◆ **YOUR OBJECTIVE**
Number of lines with "Redirection" in the listing: report it, and nothing else.

◆ **RECORDS FOR THIS EXERCISE**
>>>
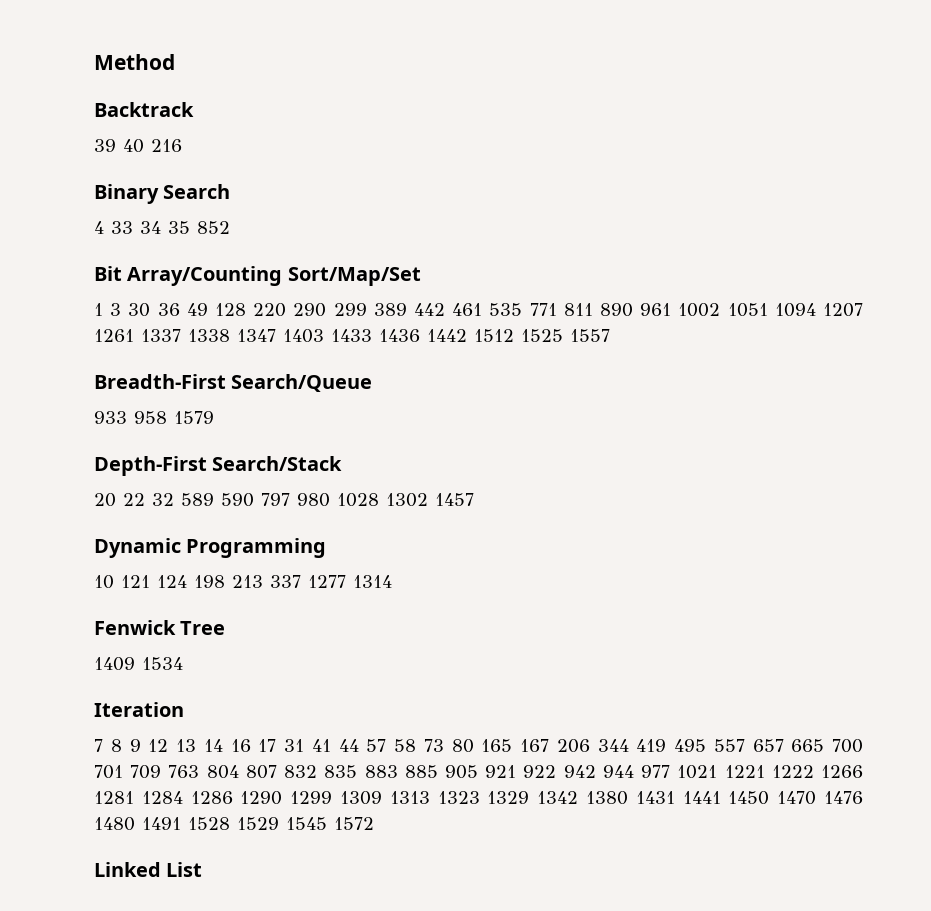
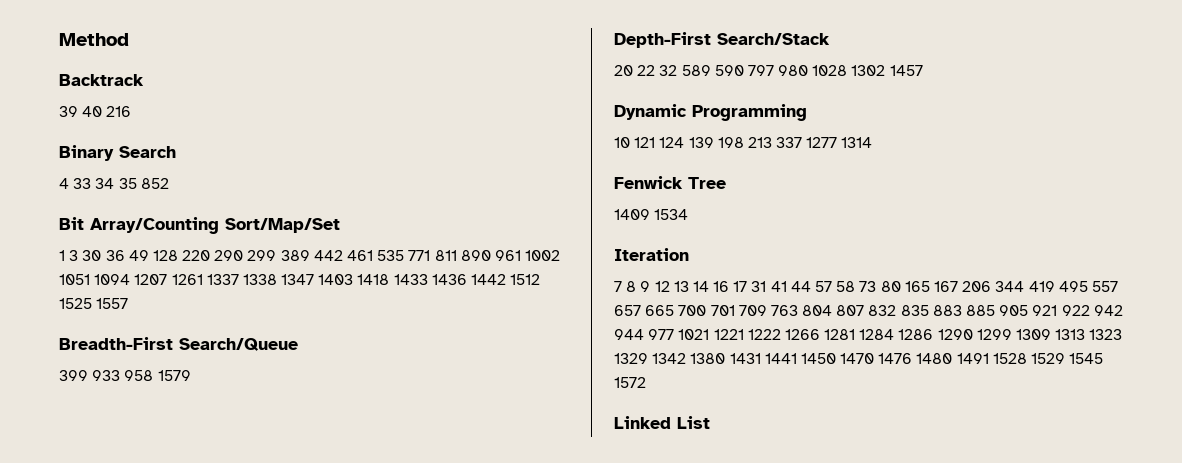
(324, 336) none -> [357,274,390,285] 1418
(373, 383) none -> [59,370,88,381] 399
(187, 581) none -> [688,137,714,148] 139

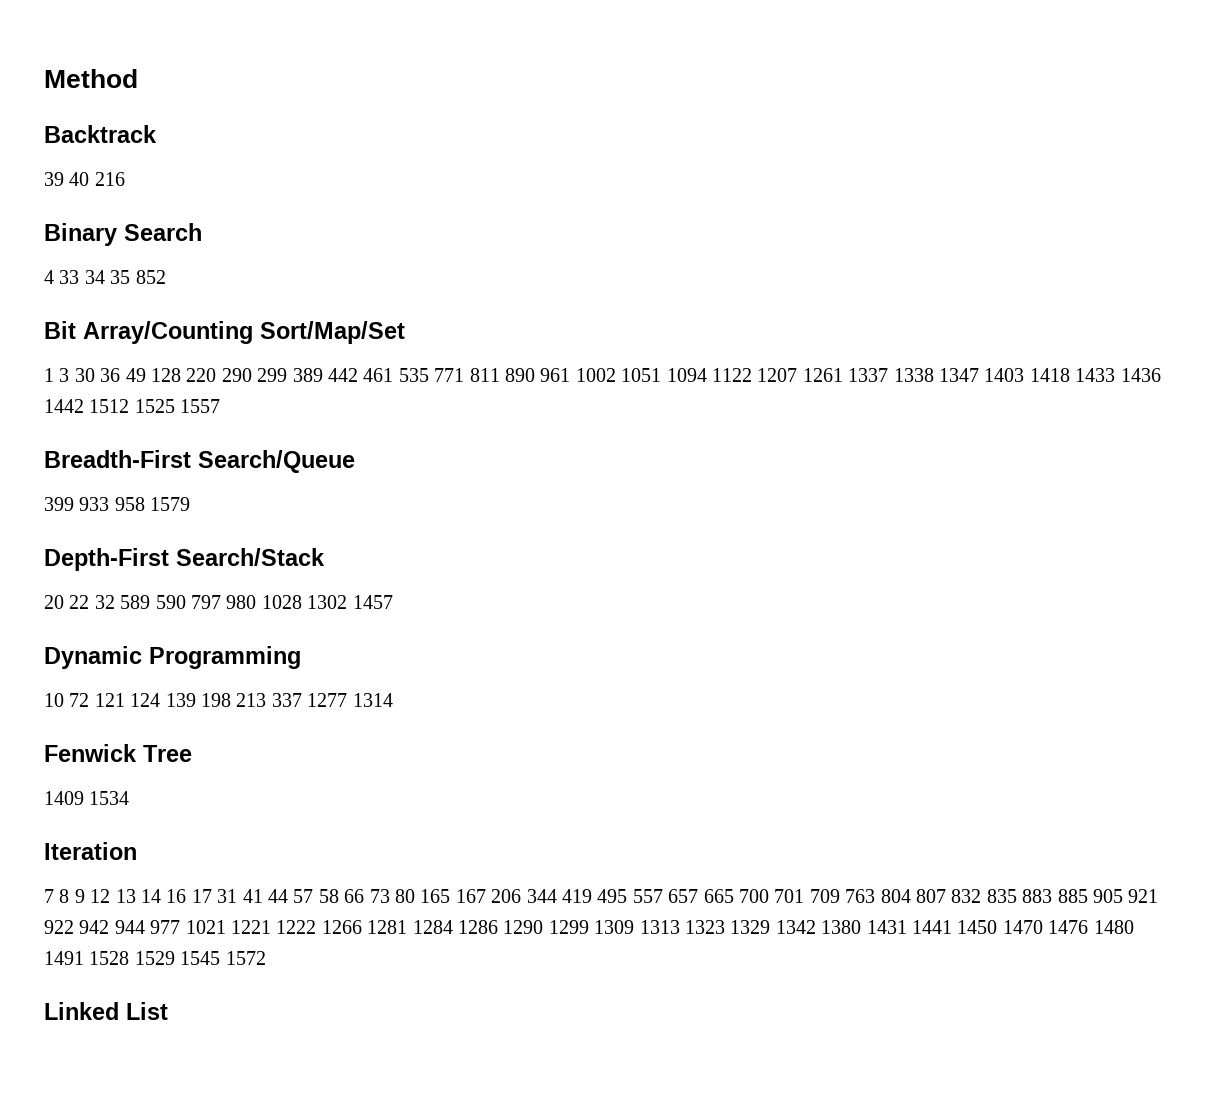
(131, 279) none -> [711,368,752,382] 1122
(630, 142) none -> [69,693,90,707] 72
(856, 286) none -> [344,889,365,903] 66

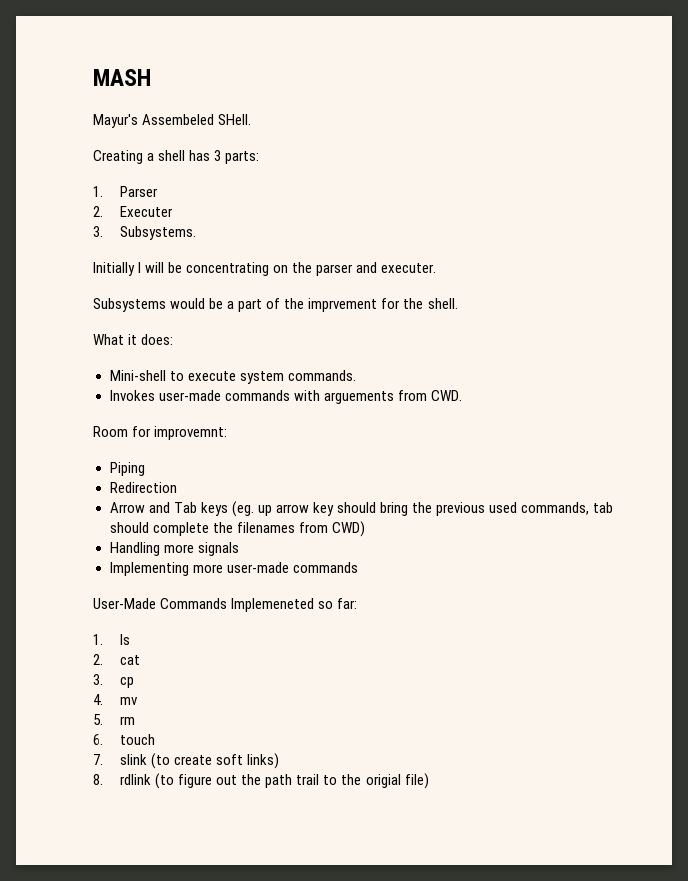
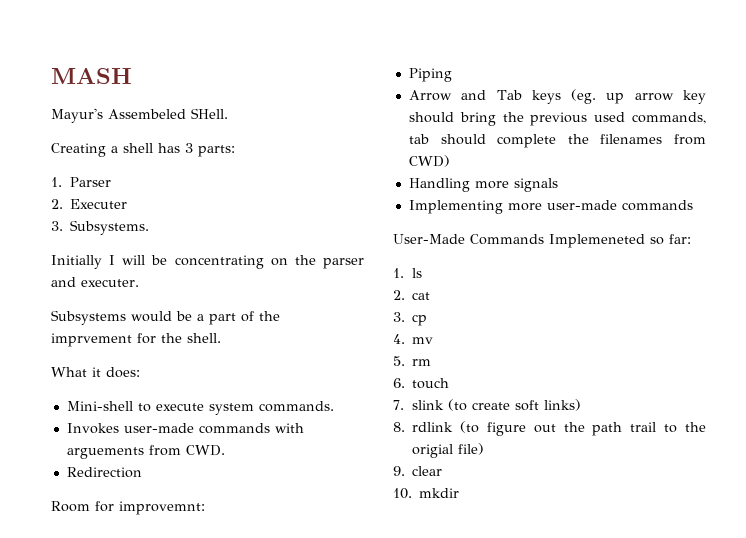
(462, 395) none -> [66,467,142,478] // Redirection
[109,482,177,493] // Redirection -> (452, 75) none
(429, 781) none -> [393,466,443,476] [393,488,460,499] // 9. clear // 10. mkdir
<<<
◆ **EXPECTED OUTPUT**
2